Quentin Breuillot expert comptable et commissaire aux comptes apporte des précisions claires sur ce point :
"👉 Votre association perçoit plus de 153 000 euros d’aides aux postes ? Faut-il nommer un commissaire aux comptes ? Non !
🔍 FONPEPS, adultes-relais, Atelier et Chantier d’Insertion, CDDI, emploi de travailleurs handicapés, embauche d'apprentis... Ces aides ne sont pas des subventions au sens de la loi !
⚖️ Principe légal : selon l'article L. 612-4 du code de commerce, “toute association ayant reçu annuellement plus de 153 000 euros de subventions publiques doit établir des comptes annuels et nommer un commissaire aux comptes.”

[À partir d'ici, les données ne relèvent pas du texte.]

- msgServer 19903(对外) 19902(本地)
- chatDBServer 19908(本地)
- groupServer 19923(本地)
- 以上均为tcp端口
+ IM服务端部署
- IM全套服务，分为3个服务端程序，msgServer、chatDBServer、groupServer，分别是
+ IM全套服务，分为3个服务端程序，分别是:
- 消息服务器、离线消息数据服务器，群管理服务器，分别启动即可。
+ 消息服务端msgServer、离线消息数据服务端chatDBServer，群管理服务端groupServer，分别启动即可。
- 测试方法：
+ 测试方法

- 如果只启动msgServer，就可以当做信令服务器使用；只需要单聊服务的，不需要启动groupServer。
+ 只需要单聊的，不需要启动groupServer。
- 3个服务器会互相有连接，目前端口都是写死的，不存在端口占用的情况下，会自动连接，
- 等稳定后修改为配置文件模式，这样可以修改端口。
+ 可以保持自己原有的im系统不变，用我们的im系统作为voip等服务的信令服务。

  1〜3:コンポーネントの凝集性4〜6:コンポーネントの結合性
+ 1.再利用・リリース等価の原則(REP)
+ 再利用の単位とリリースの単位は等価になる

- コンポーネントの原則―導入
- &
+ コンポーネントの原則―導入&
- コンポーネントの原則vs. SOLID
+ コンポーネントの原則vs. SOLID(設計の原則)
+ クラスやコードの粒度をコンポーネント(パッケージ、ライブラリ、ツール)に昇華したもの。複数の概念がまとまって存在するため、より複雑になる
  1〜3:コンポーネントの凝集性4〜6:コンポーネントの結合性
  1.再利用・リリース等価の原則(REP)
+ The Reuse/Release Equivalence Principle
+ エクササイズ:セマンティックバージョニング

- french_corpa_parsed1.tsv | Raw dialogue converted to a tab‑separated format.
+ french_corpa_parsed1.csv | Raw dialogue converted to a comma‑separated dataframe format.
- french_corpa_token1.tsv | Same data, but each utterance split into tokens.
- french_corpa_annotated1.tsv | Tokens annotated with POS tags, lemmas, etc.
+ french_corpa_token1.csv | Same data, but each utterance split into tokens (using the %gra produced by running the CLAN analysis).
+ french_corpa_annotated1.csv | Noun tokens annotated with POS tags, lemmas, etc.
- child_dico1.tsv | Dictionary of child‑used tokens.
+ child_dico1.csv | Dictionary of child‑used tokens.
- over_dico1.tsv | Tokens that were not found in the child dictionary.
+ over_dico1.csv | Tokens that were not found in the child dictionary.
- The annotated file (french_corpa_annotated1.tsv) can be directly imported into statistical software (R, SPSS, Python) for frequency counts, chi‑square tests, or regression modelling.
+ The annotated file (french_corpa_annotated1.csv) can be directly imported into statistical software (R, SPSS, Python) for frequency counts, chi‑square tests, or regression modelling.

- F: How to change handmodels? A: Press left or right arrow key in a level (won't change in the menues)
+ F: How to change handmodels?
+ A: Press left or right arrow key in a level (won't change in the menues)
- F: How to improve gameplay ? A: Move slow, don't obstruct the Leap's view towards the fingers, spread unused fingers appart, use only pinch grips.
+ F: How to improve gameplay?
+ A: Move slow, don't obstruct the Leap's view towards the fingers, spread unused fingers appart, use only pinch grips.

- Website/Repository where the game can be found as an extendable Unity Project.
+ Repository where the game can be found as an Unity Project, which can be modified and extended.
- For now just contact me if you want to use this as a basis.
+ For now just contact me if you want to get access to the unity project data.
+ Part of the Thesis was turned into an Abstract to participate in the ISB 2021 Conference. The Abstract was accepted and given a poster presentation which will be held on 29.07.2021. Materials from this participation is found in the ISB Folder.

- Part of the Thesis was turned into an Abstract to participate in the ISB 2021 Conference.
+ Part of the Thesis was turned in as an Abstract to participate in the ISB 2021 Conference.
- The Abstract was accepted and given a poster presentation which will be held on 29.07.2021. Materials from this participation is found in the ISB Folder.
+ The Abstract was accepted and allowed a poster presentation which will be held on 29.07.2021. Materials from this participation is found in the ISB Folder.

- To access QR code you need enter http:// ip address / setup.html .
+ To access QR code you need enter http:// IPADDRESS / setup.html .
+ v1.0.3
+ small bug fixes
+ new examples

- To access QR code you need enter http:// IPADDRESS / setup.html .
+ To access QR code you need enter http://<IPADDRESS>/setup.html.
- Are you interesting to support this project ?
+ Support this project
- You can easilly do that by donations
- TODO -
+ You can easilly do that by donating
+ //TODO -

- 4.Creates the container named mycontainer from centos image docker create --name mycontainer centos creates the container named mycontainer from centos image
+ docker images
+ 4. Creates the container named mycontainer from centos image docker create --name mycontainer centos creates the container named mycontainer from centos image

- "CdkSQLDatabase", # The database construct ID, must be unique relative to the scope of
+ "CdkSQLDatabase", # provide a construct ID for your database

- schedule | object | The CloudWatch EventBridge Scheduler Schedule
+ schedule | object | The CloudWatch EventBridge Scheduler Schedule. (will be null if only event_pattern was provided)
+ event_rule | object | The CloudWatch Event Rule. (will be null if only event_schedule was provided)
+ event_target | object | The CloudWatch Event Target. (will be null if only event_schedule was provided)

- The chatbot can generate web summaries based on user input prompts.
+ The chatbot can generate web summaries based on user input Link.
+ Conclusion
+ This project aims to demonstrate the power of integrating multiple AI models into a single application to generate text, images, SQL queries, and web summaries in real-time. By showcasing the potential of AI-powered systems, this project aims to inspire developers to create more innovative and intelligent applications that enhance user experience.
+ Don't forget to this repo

⚠️ Définition précise : seules les contributions facultatives, "volontairement et librement" décidées par les autorités administratives sont considérées comme des subventions selon la loi du 12 avril 2000.
🧾 Le cas des aides aux postes évoquées :
- Ces aides sont strictement encadrées par la loi qui en fixe les conditions d’éligibilité,
- Leur montant est fixé par décret ou arrêté chaque année,
- Elles ne sont pas volontairement et librement décidées par une autorité administrative.
💡 Conclusion : une association percevant plus de 153 000 euros d'aides aux postes n'est pas tenue de nommer un commissaire aux comptes.
L’analyse de la situation peut représenter une économie significative puisque la nomination d’un CAC, même de bonne foi et par méconnaissance des règles, est irréversible et engage votre structure pour un mandat de six exercices.
❗ Avant toute chose, vérifiez les dispositions relatives à la nomination d'un CAC dans vos statuts et dans les conventions avec vos financeurs.
NB : Ces aides aux postes sont à comptabiliser dans un compte "73 - Concours publics" pour plus de transparence et une bonne distinction des subventions publiques."